That was to celebrate the Pixar animation studio's 25th anniversary. During a long promo, Pixar announced two new projects in the works from Bob Peterson (co-director/writer Up), an untitled comedy about Dinosaurs that posits that dinosaurs survived (November 27, 2013), and Monster's Inc.'s Pete Docter, an untitled movie about the inner mind (May 30, 2014), which according to The Playlist is a story written by Toy Story 3's Michael Arndt "specifically about the formation of ideas."
For the first time, Disney and Marvel merged their worlds with a climactic presentation of footage from Joss Whedon's The Avengers, which has two weeks of filming left with its assemblage of superheroes: Iron Man (Robert Downey, Jr.), Thor (Chris Hemsworth), The Hulk (Mark Ruffalo), Black Widow (Scarlett Johansson), Hawkeye (Jeremy Renner) and Captain America (Chris Evans), brought together by SHIELD's Nick Fury (Samuel L. Jackson) to fight a dangerous threat: Thor villain Loki (Tim Hiddleston). Who got the biggest roar from the crowd? Downey. For the past five years "it's all been leading to this," said Marvel production chief Kevin Feige. "We're building a world."
While writer-director Andrew Stanton (Finding Nemo) worked the crowd beautifully for 3-D Mars adventure John Carter (March 2012), starring Taylor Kitsch (Friday Night Lights), you could tell that Disney has a long row to hoe to bring folks up to speed on this action fantasy property, which although based on the first of Tarzan author Edgar Rice Burrough's famed eleven Martian novels (which I scarfed up as a kid), no longer has the same popular currency. This one they should have promoed at Comic-Con: the Orange County family crowd didn't get it.
The first footage from the film, written by Mark Andrews and Michael Chabon, shows the shared DNA with such films as James Cameron's Avatar, though, and the advantage of a film that allows audiences to enter an exotic new world, full of nine-foot tall, four-armed green Thark warriors (played on location by live actors like Willem Dafoe on three-foot stilts in performance capture suits) and threatening giant six-armed white apes.

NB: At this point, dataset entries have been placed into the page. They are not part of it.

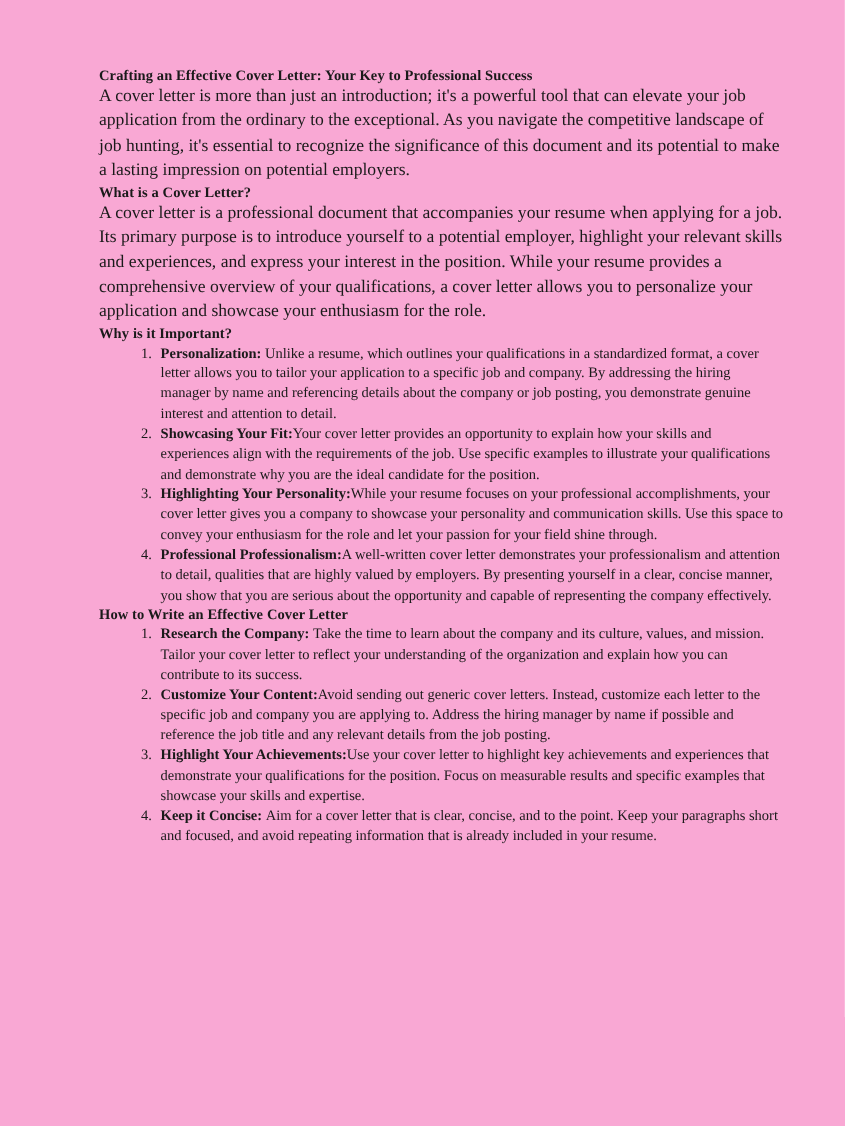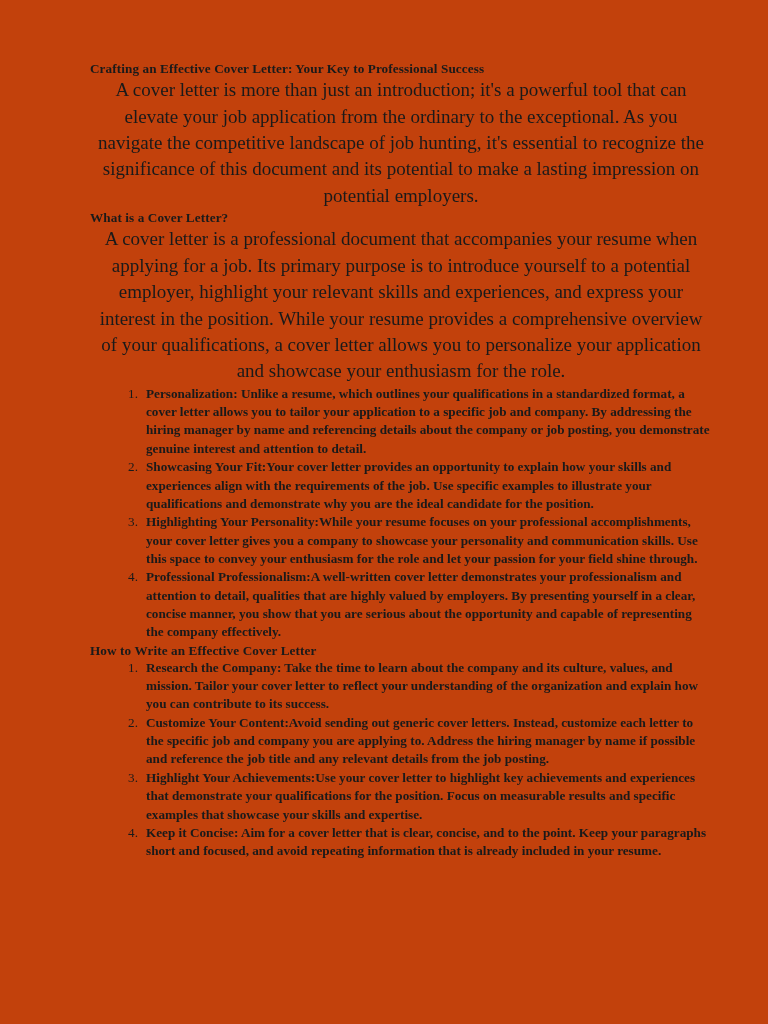--- a/index.html
+++ b/index.html
@@ -24,7 +24,7 @@
     top: 0;
     width: 768px;
     height: 1024px;
-    background: #c2410c;
+    background: #f9a8d4;
   }
 
   .doc-body {

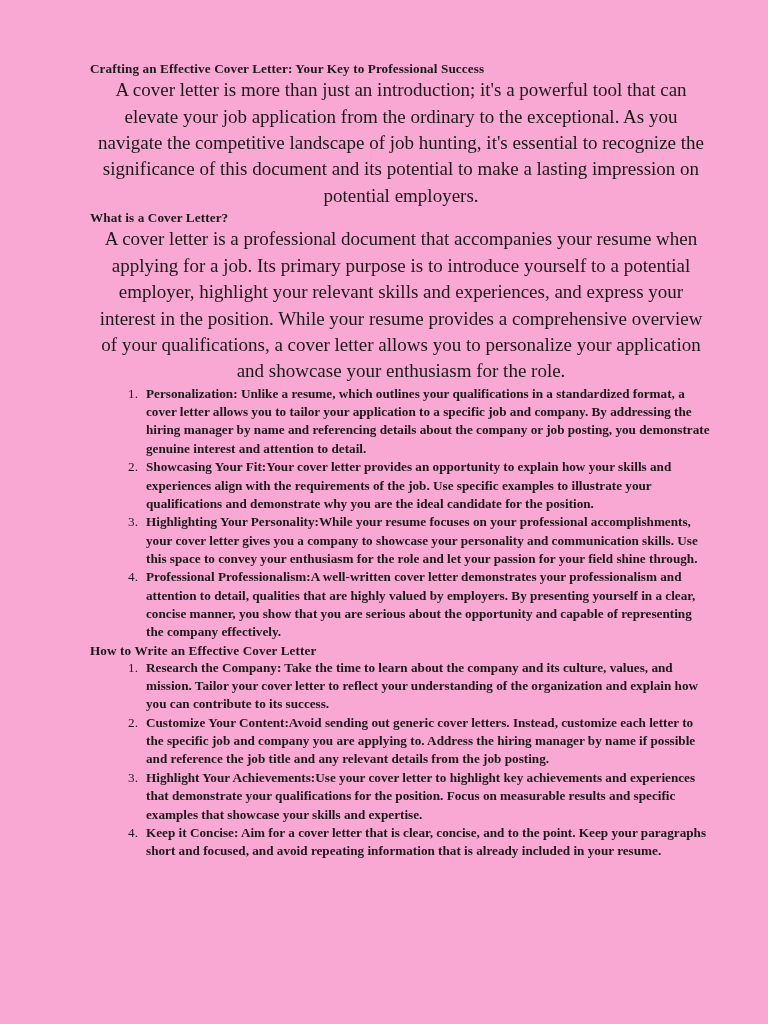--- a/index.html
+++ b/index.html
@@ -44,11 +44,11 @@
   }
 
   p.para {
-    font-size: 19px;
+    font-size: 16px;
     line-height: 1.39;
     margin: 0;
     padding: 0;
-    text-align: center;
+    text-align: left;
   }
 
   

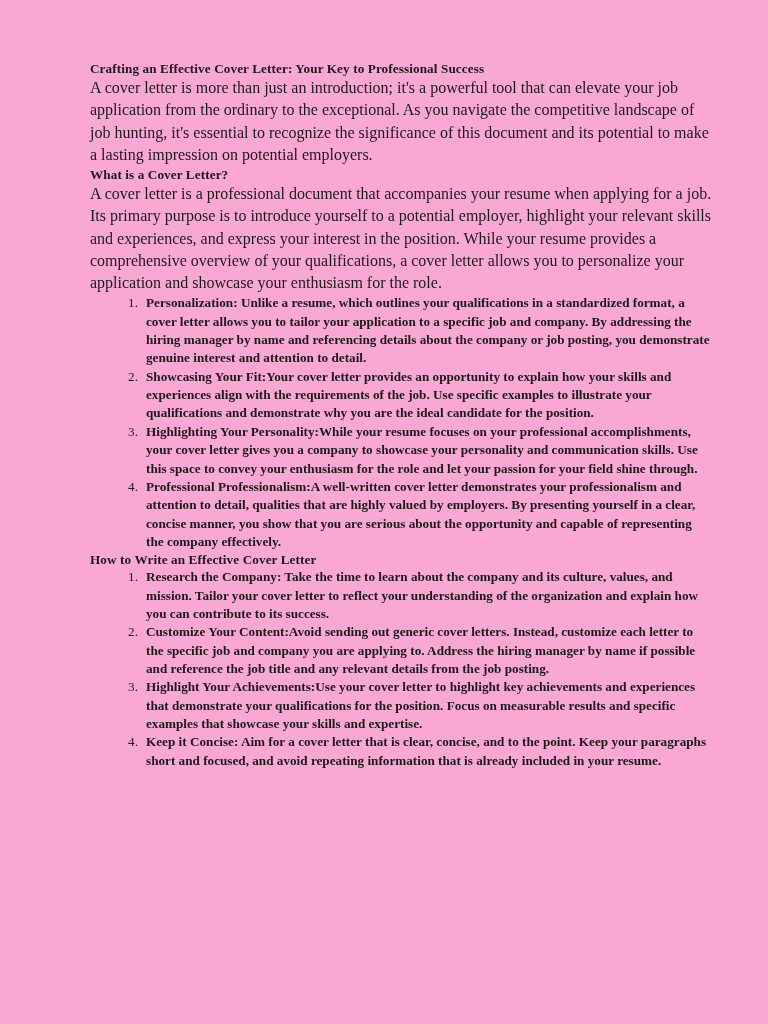--- a/index.html
+++ b/index.html
@@ -105,6 +105,7 @@
 
     <p class="para sp-after-para">A cover letter is a professional document that accompanies your resume when applying for a job. Its primary purpose is to introduce yourself to a potential employer, highlight your relevant skills and experiences, and express your interest in the position. While your resume provides a comprehensive overview of your qualifications, a cover letter allows you to personalize your application and showcase your enthusiasm for the role.</p>
 
+    <h2 class="section-heading sp-after-head">Why is it Important?</h2>
 
 
     <ol class="num-list list-block">

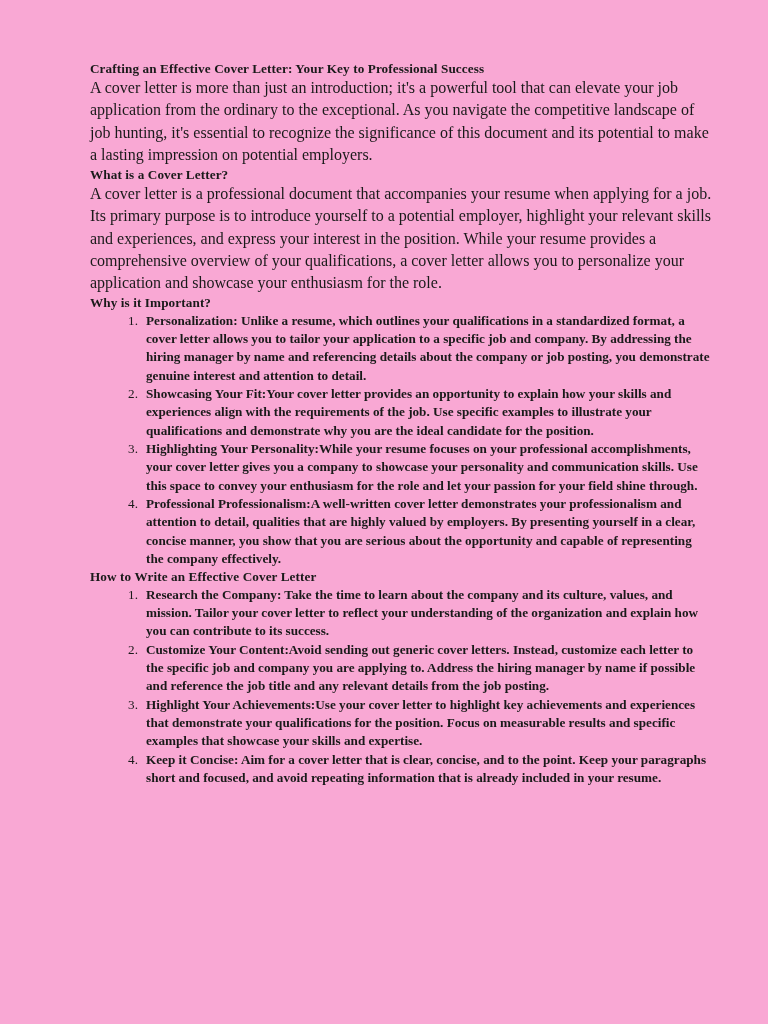--- a/index.html
+++ b/index.html
@@ -85,7 +85,7 @@
     font-weight: bold;
   }
   ol.num-list > li .li-text {
-    font-weight: bold;
+    font-weight: normal;
   }
 
   .list-block { margin-bottom: 20px; }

Word is, however, that the film has gotten Very Expensive (like Lone Ranger-level).
Also looking pricey is Sam Raimi's currently filming Oz The Great and Powerful (March 2013), an origin story about a young magician (James Franco), who flies to the magical land in a balloon, which is based on another popular book series from a long-ago era, by L. Frank Baum. Yes, there are munchkins, witches played by Mila Kunis, Michelle Williams and Rachel Weisz, and a yellow brick road. The production designer is Robert Stromberg (Avatar, Alice in Wonderland).
Sure to make a return on its investment is The Muppets due this Thanksgiving, starring Kermit the Frog, Miss Piggy, Jason Segal, Amy Adams and new original songs, which promises "a rollercoaster ride of comedy adventure and mayhem." Word is that Disney is making director James Bobin and writers Segel and Nicholas Stoller do reshoots in order to make the film less edgy and more mainstream. That's too bad.

The audience responded warmly to Tim Burton's latest Disney film, a feature-length black-and-white stop-motion version of his short Frankenweenie (October 2012), in 3-D, which is currently shooting with 25 animators on 35 sets on a giant soundstage in London (on a good day they nab two seconds of footage). The film's producer showed the convention center crowd the 4-inch puppet for the film's hero, the dog Sparky, who is brought back to life after a car accident by his loving master Victor, the film's Frankenstein figure. Burton includes other characters as an hommage to his favorite horror films, including a Godzilla Turtle Monster. Burton has assembled several of his regulars (though not Johnny Depp), including Martin Landau, Catherine O'Hara, Winona Ryder, Martin Short and composer Danny Elfman.
Not getting much reaction was Peter Hedges' The Odd Life of Timothy Green, starring Jennifer Garner and Joel Edgerton as childless parents who write down the qualities for their perfect child and bury it in a box in the back yard. Lo and behold a heavy rain yeilds a muddy small boy who brings magic into their lives.